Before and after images
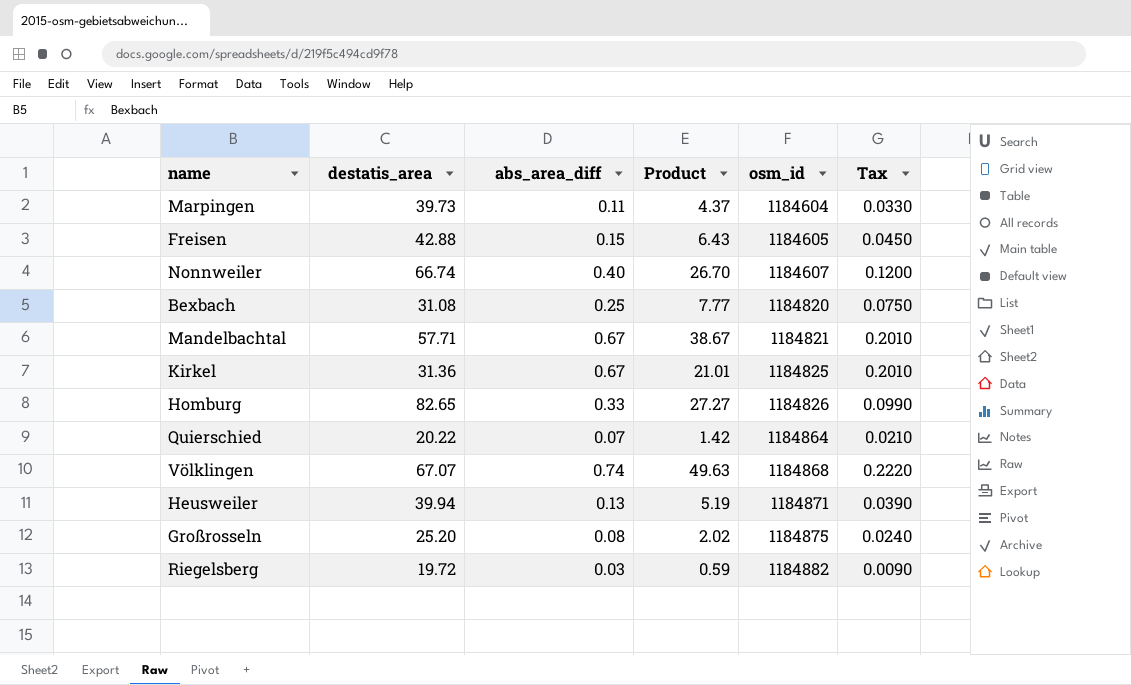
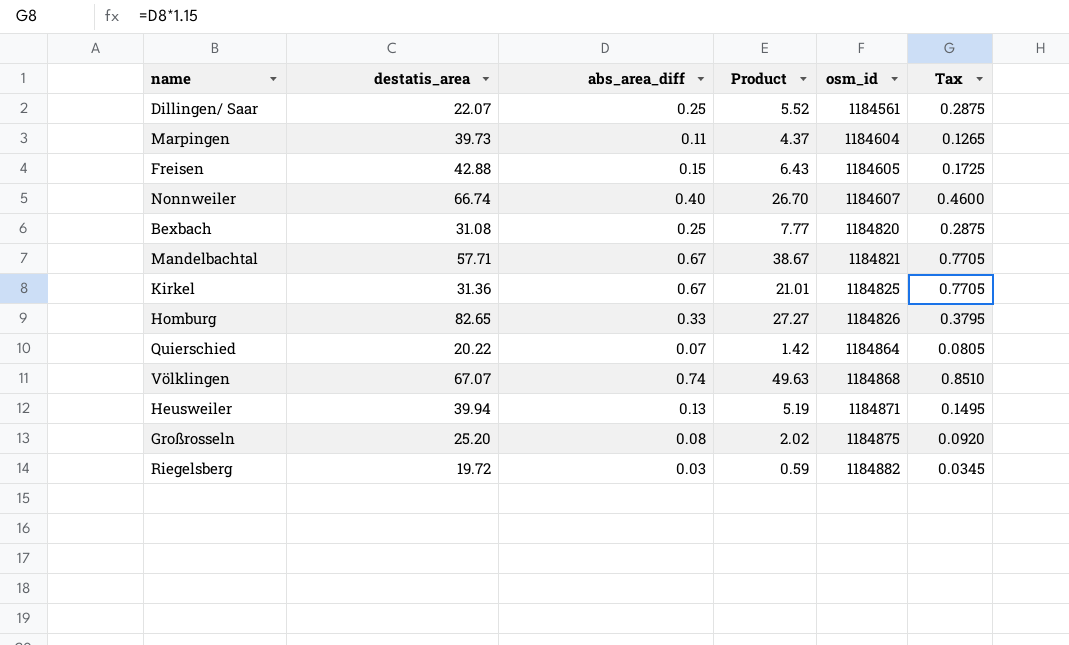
column Tax | formula: [abs_area_diff] * 0.3 -> [abs_area_diff] * 1.15
row Dillingen/ Saar: none -> 22.07 | 0.25 | 5.52 | 1184561 | 0.2875

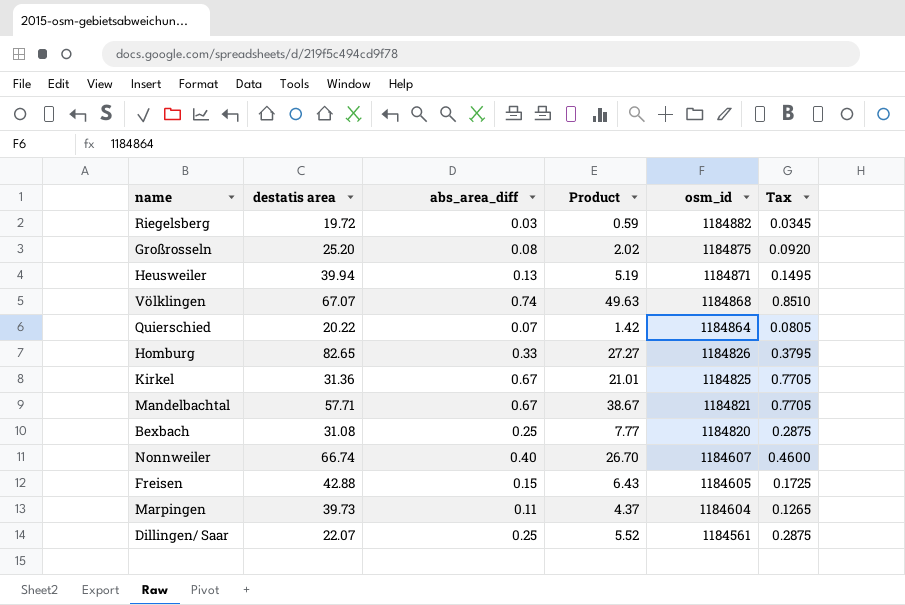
row order: osm_id ascending -> osm_id descending
column name: destatis_area -> destatis area

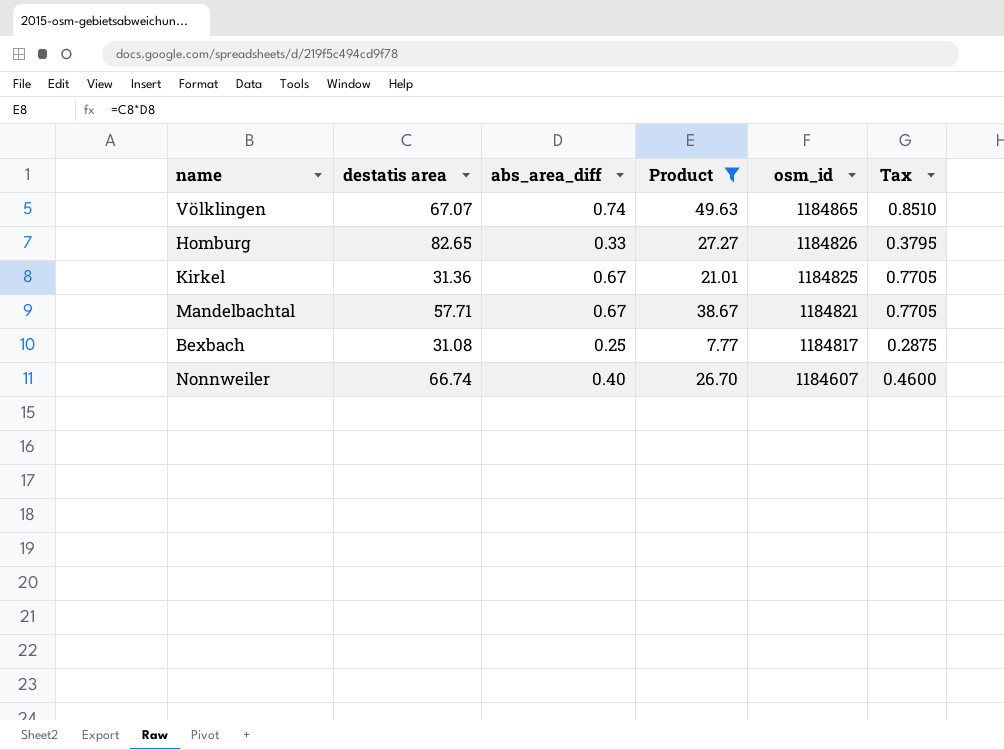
filter: none -> Product >= 7.77
Völklingen | osm_id: 1184868 -> 1184865
Bexbach | osm_id: 1184820 -> 1184817

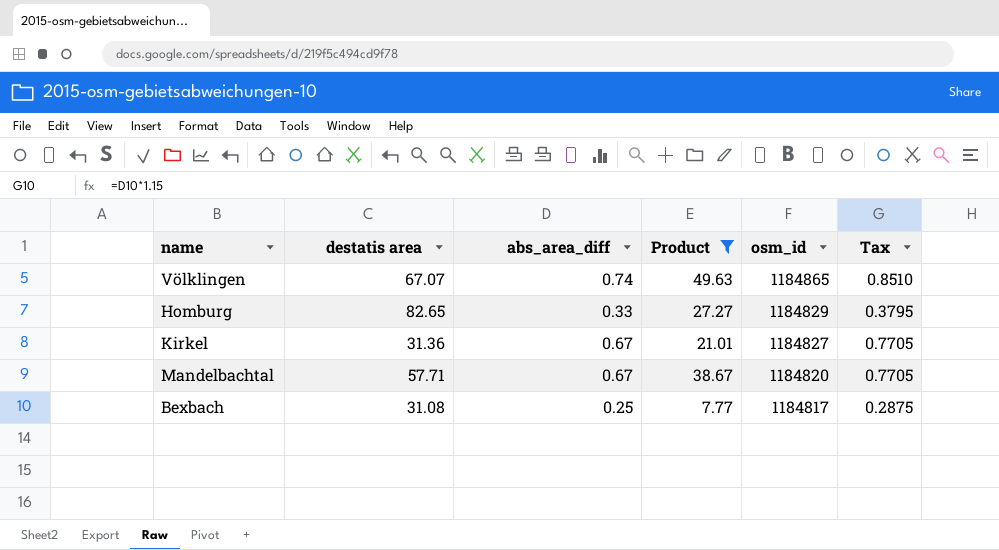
row Nonnweiler: 66.74 | 0.40 | 26.70 | 1184607 | 0.4600 -> none
Homburg | osm_id: 1184826 -> 1184829
Kirkel | osm_id: 1184825 -> 1184827
Mandelbachtal | osm_id: 1184821 -> 1184820

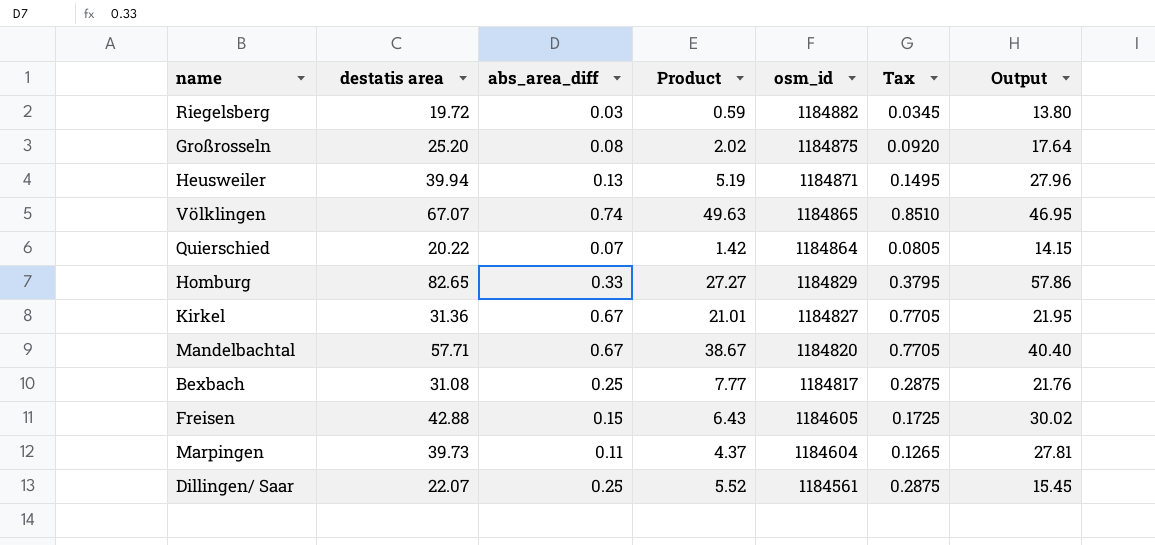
filter: Product >= 7.77 -> none
column Output | formula: none -> [destatis area] * 0.7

* **WORK TASK**: Write the entries out in full and exactly, omitting every picture.

* **TASK RESULT**:
column Tax | formula: [abs_area_diff] * 0.3 -> [abs_area_diff] * 1.15
row Dillingen/ Saar: none -> 22.07 | 0.25 | 5.52 | 1184561 | 0.2875

row order: osm_id ascending -> osm_id descending
column name: destatis_area -> destatis area

filter: none -> Product >= 7.77
Völklingen | osm_id: 1184868 -> 1184865
Bexbach | osm_id: 1184820 -> 1184817

row Nonnweiler: 66.74 | 0.40 | 26.70 | 1184607 | 0.4600 -> none
Homburg | osm_id: 1184826 -> 1184829
Kirkel | osm_id: 1184825 -> 1184827
Mandelbachtal | osm_id: 1184821 -> 1184820

filter: Product >= 7.77 -> none
column Output | formula: none -> [destatis area] * 0.7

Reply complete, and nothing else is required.